### Required action
Set down every entry again word for word, please, but skip the pictures.

(Records drawn from a dataset)
*** Block opens ***
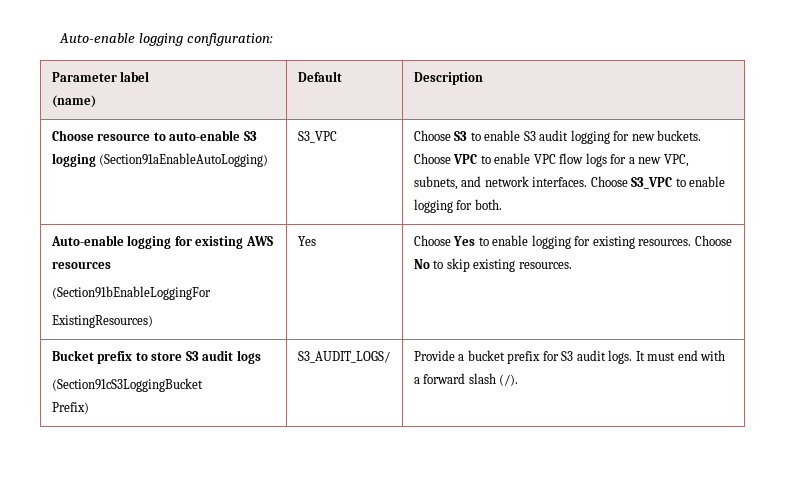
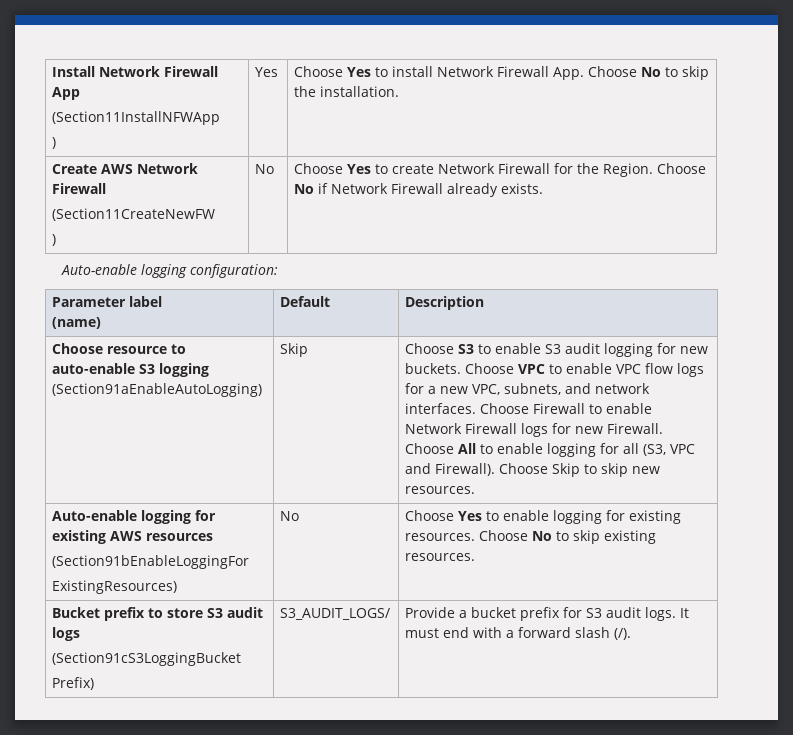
+ Install Network Firewall App
+ (Section11InstallNFWApp
+ ) | Yes | Choose Yes to install Network Firewall App. Choose No to skip the installation.
+ Create AWS Network Firewall
+ (Section11CreateNewFW
+ ) | No | Choose Yes to create Network Firewall for the Region. Choose No if Network Firewall already exists.
- Choose resource to auto-enable S3 logging (Section91aEnableAutoLogging) | S3_VPC
+ Choose resource to auto-enable S3 logging (Section91aEnableAutoLogging) | Skip
- Choose S3_VPC to enable logging for both.
+ Choose Firewall to enable Network Firewall logs for new Firewall. Choose All to enable logging for all (S3, VPC and Firewall). Choose Skip to skip new resources.
  Auto-enable logging for existing AWS resources
  (Section91bEnableLoggingFor
- ExistingResources) | Yes | Choose Yes to enable logging for existing resources. Choose No to skip existing resources.
+ ExistingResources) | No | Choose Yes to enable logging for existing resources. Choose No to skip existing resources.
*** Block closes ***
### Solution to the exercise
+ Install Network Firewall App
+ (Section11InstallNFWApp
+ ) | Yes | Choose Yes to install Network Firewall App. Choose No to skip the installation.
+ Create AWS Network Firewall
+ (Section11CreateNewFW
+ ) | No | Choose Yes to create Network Firewall for the Region. Choose No if Network Firewall already exists.
- Choose resource to auto-enable S3 logging (Section91aEnableAutoLogging) | S3_VPC
+ Choose resource to auto-enable S3 logging (Section91aEnableAutoLogging) | Skip
- Choose S3_VPC to enable logging for both.
+ Choose Firewall to enable Network Firewall logs for new Firewall. Choose All to enable logging for all (S3, VPC and Firewall). Choose Skip to skip new resources.
  Auto-enable logging for existing AWS resources
  (Section91bEnableLoggingFor
- ExistingResources) | Yes | Choose Yes to enable logging for existing resources. Choose No to skip existing resources.
+ ExistingResources) | No | Choose Yes to enable logging for existing resources. Choose No to skip existing resources.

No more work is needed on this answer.